Work request
The answer must consist of each line below that contains the string "weight".

[Entries taken from a collection]
········

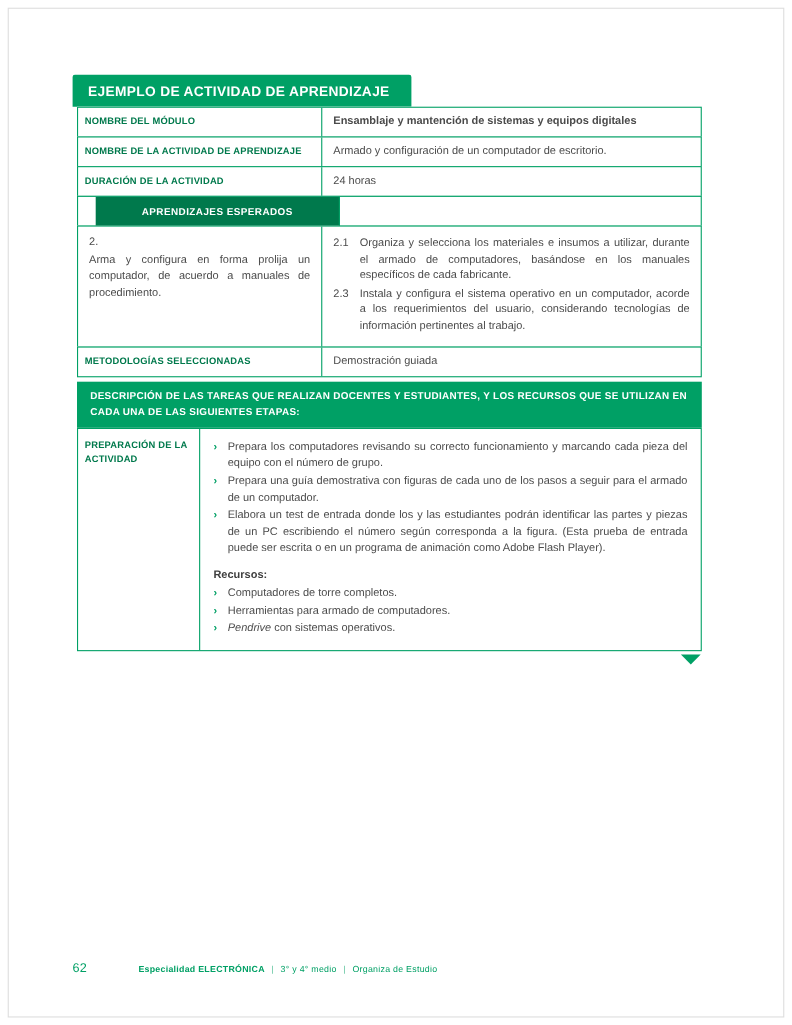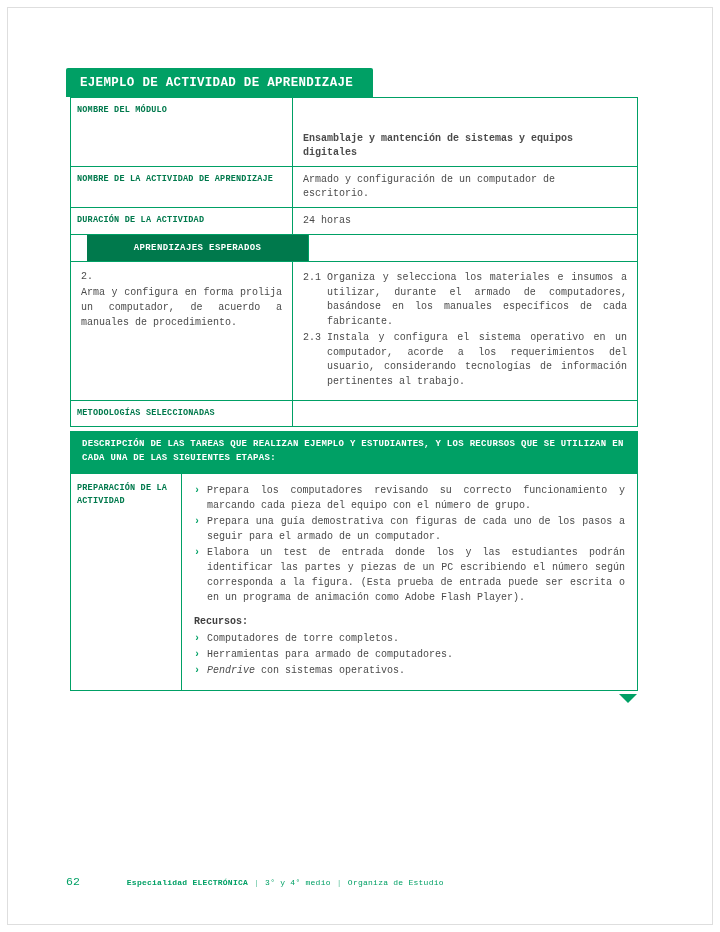--- a/index.html
+++ b/index.html
@@ -12,7 +12,7 @@
     height: 932px;
     background: #ffffff;
     overflow: hidden;
-    font-family: Liberation Mono, monospace;
+    font-family: Liberation Sans, sans-serif;
     color: #4b4b4b;
   }
   .page-edge {

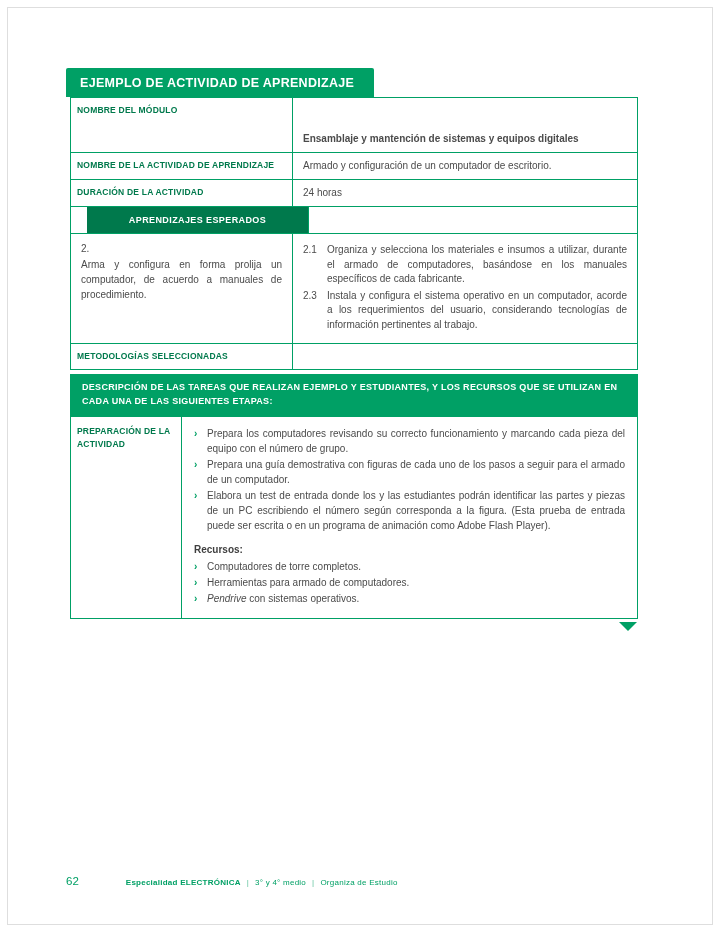--- a/index.html
+++ b/index.html
@@ -75,7 +75,7 @@
     font-size: 10px;
     line-height: 1.4;
   }
-  .bold-value { font-weight: bold; margin-top: 28px; }
+  .bold-value { font-weight: bold; }
 
   .hcell {
     display: flex;

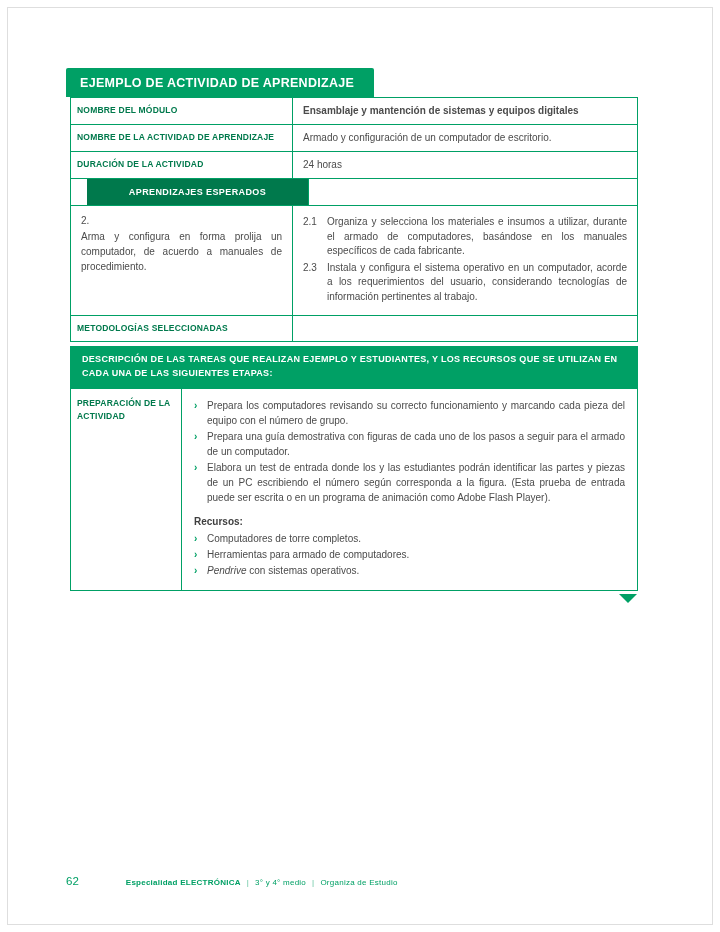--- a/index.html
+++ b/index.html
@@ -225,6 +225,7 @@
 
     <div class="trow">
       <div class="col-left cell-label">METODOLOGÍAS SELECCIONADAS</div>
+      <div class="cell-value">Demostración guiada</div>
     </div>
 
     <div class="band">DESCRIPCIÓN DE LAS TAREAS QUE REALIZAN EJEMPLO Y ESTUDIANTES, Y LOS RECURSOS QUE SE UTILIZAN EN CADA UNA DE LAS SIGUIENTES ETAPAS:</div>

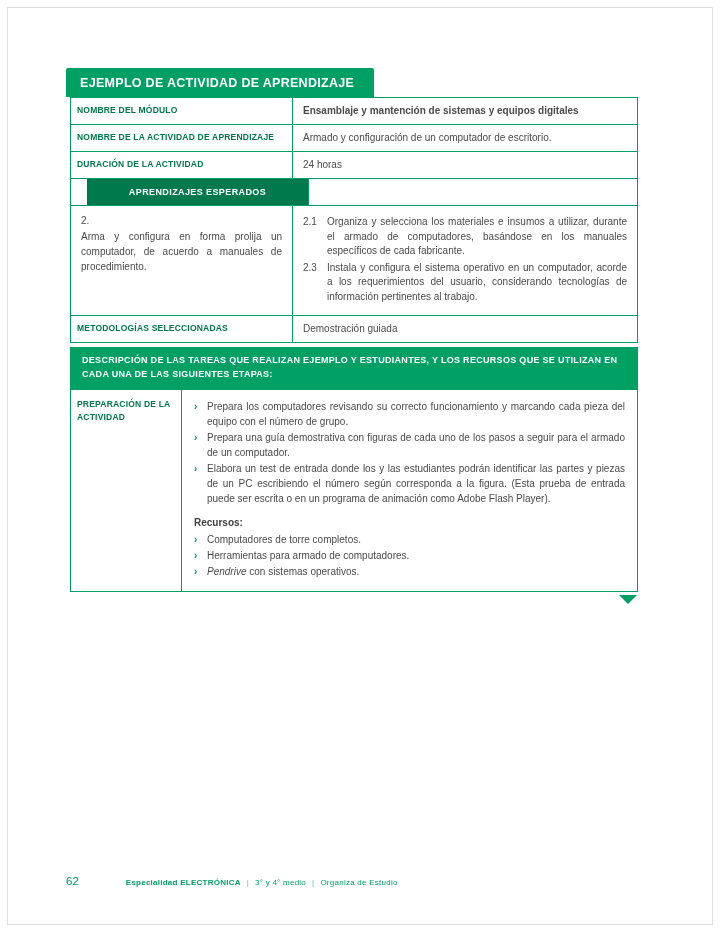--- a/index.html
+++ b/index.html
@@ -228,7 +228,7 @@
       <div class="cell-value">Demostración guiada</div>
     </div>
 
-    <div class="band">DESCRIPCIÓN DE LAS TAREAS QUE REALIZAN EJEMPLO Y ESTUDIANTES, Y LOS RECURSOS QUE SE UTILIZAN EN CADA UNA DE LAS SIGUIENTES ETAPAS:</div>
+    <div class="band">DESCRIPCIÓN DE LAS TAREAS QUE REALIZAN DOCENTES Y ESTUDIANTES, Y LOS RECURSOS QUE SE UTILIZAN EN CADA UNA DE LAS SIGUIENTES ETAPAS:</div>
 
     <div class="prep-row">
       <div class="prep-label-col">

········

Reply
-  .bold-value { font-weight: bold; margin-top: 28px; }
+  .bold-value { font-weight: bold; }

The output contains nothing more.